Search code examples
javardf4j

How to configure RDF4J Rio writer to write IRIs with special characters?


I want to write an rdf4j.model.Model with the rdf/turtle format. The model should contain IRIs with the characters {}.

When I try to write the RDF model with rdf4j.rio.Rio, the {} characters are written as %7B%7D. Is there a way to overcome this? e.g. create an rdf4j.model.IRI with path and query variables or configure the writer to preserve the {} characters?

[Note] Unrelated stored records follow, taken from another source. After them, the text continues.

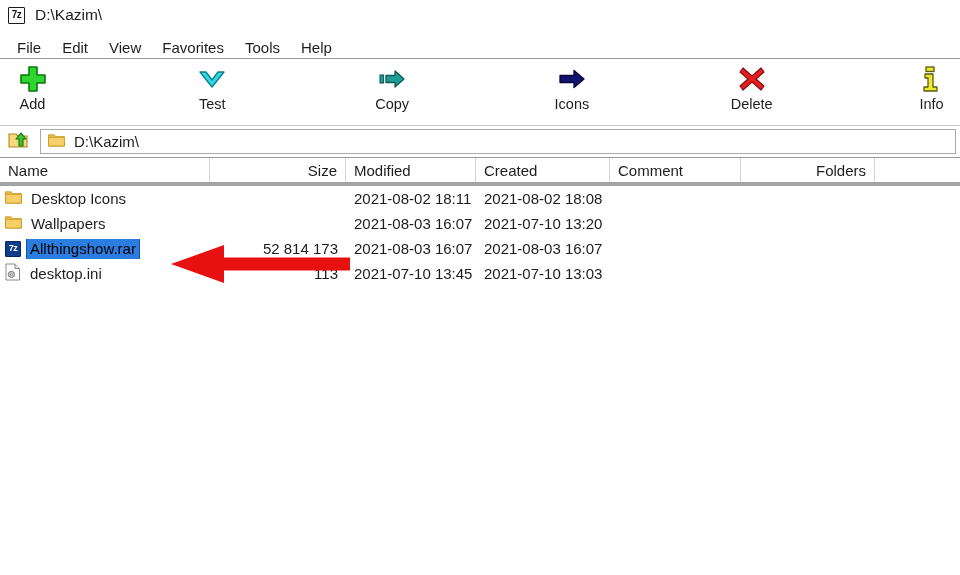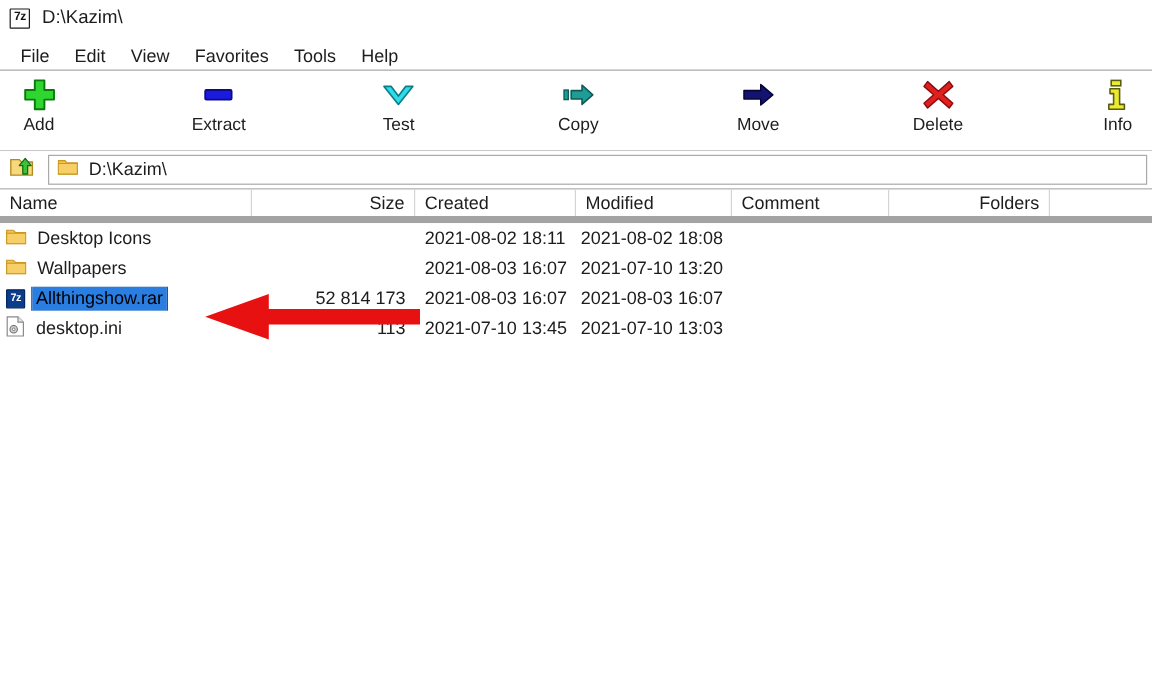--- a/index.html
+++ b/index.html
@@ -124,21 +124,21 @@
     font-size:15px;
     color:#1d1d1d;
   }
 
   
   .listhead {
     height:28px;
     display:flex;
     align-items:stretch;
     background:#ffffff;
-    border-bottom:6px solid #a3a3a3;
+    border-bottom:4px solid #a3a3a3;
     font-size:15px;
     color:#1d1d1d;
   }
   .hcell {
     display:flex;
     align-items:center;
     border-right:1px solid #d4d4d4;
     padding:0 8px;
     cursor:default;
     overflow:hidden;
@@ -223,28 +223,20 @@
 
   <div class="tbtn">
     <div class="tbicon">
       <svg width="30" height="30" viewBox="0 0 30 30">
         <path d="M11 3 H19 V11 H27 V19 H19 V27 H11 V19 H3 V11 H11 Z" fill="#2fd62f" stroke="#0a7a0a" stroke-width="1.6" stroke-linejoin="round"></path>
       </svg>
     </div>
     <div class="tblabel">Add</div>
   </div>
 
-  <div class="tbtn">
-    <div class="tbicon">
-      <svg width="30" height="30" viewBox="0 0 30 30">
-        <rect x="4" y="11" width="22" height="8" rx="1" fill="#1b1bdd" stroke="#0b0b8a" stroke-width="1.5"></rect>
-      </svg>
-    </div>
-    <div class="tblabel">Extract</div>
-  </div>
 
   <div class="tbtn">
     <div class="tbicon">
       <svg width="30" height="30" viewBox="0 0 30 30">
         <path d="M3 8 L15 23 L27 8 L21 8 L15 16 L9 8 Z" fill="#2fdbe6" stroke="#0c7e8a" stroke-width="1.4" stroke-linejoin="round"></path>
       </svg>
     </div>
     <div class="tblabel">Test</div>
   </div>
 
@@ -257,21 +249,21 @@
     </div>
     <div class="tblabel">Copy</div>
   </div>
 
   <div class="tbtn">
     <div class="tbicon">
       <svg width="30" height="30" viewBox="0 0 30 30">
         <path d="M3 11.5 H17 V6.5 L27 15 L17 23.5 V18.5 H3 Z" fill="#141470" stroke="#06063a" stroke-width="1.3" stroke-linejoin="round"></path>
       </svg>
     </div>
-    <div class="tblabel">Move</div>
+    <div class="tblabel">Icons</div>
   </div>
 
   <div class="tbtn">
     <div class="tbicon">
       <svg width="30" height="30" viewBox="0 0 30 30">
         <path d="M6 4 L15 12 L24 4 L27 8 L19 15 L27 22 L24 26 L15 18 L6 26 L3 22 L11 15 L3 8 Z" fill="#e02020" stroke="#8a0d0d" stroke-width="1.2" stroke-linejoin="round"></path>
       </svg>
     </div>
     <div class="tblabel">Delete</div>
   </div>
@@ -306,22 +298,22 @@
       </svg>
     </span>
     <span class="addrtext">D:\Kazim\</span>
   </div>
 </div>
 <div class="hrule"></div>
 
 <div class="listhead">
   <div class="hcell" style="width:210px">Name</div>
   <div class="hcell r" style="width:136px">Size</div>
+  <div class="hcell" style="width:130px">Modified</div>
   <div class="hcell" style="width:134px">Created</div>
-  <div class="hcell" style="width:130px">Modified</div>
   <div class="hcell" style="width:131px">Comment</div>
   <div class="hcell r" style="width:134px">Folders</div>
 </div>
 
 <div class="listbody">
 
   <div class="row">
     <div class="cell namecell" style="width:210px">
       <span>
         <svg class="folder-ico" viewBox="0 0 18 15">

I am using org.eclipse.rdf4j:rdf4j-runtime:3.6.2.

An example snippet:

import org.eclipse.rdf4j.model.BNode;
import org.eclipse.rdf4j.model.IRI;
import org.eclipse.rdf4j.model.Model;
import org.eclipse.rdf4j.model.impl.SimpleValueFactory;
import org.eclipse.rdf4j.model.util.ModelBuilder;
import org.eclipse.rdf4j.rio.*;
import org.eclipse.rdf4j.rio.helpers.BasicWriterSettings;

import java.io.ByteArrayOutputStream;
import java.io.IOException;
import java.io.OutputStream;
import java.util.logging.Level;
import java.util.logging.Logger;

public class ExamplePathVariable {

    private final static Logger LOG = Logger.getLogger(ExamplePathVariable.class.getCanonicalName());
    public static void main(String[] args) {

        SimpleValueFactory rdf = SimpleValueFactory.getInstance();
        ModelBuilder modelBuilder = new ModelBuilder();

        BNode subject = rdf.createBNode();
        IRI predicate = rdf.createIRI("http://example.org/onto#hasURI");

        // IRI with special characters !
        IRI object = rdf.createIRI("http://example.org/{token}");

        modelBuilder.add(subject, predicate, object);

        String turtleStr = writeToString(RDFFormat.TURTLE, modelBuilder.build());
        LOG.log(Level.INFO, turtleStr);
    }

    static String writeToString(RDFFormat format, Model model) {
        OutputStream out = new ByteArrayOutputStream();

        try {
            Rio.write(model, out, format,
                    new WriterConfig().set(BasicWriterSettings.INLINE_BLANK_NODES, true));
        } finally {
            try {
                out.close();
            } catch (IOException e) {
                LOG.log(Level.WARNING, e.getMessage());
            }
        }

        return out.toString();
    }
}

This is what I get:

INFO: 
[] <http://example.org/onto#hasURI> <http://example.org/%7Btoken%7D> .

Solution

  • There is no easy way to do what you want, because that would result in a syntactically invalid URI representation in Turtle.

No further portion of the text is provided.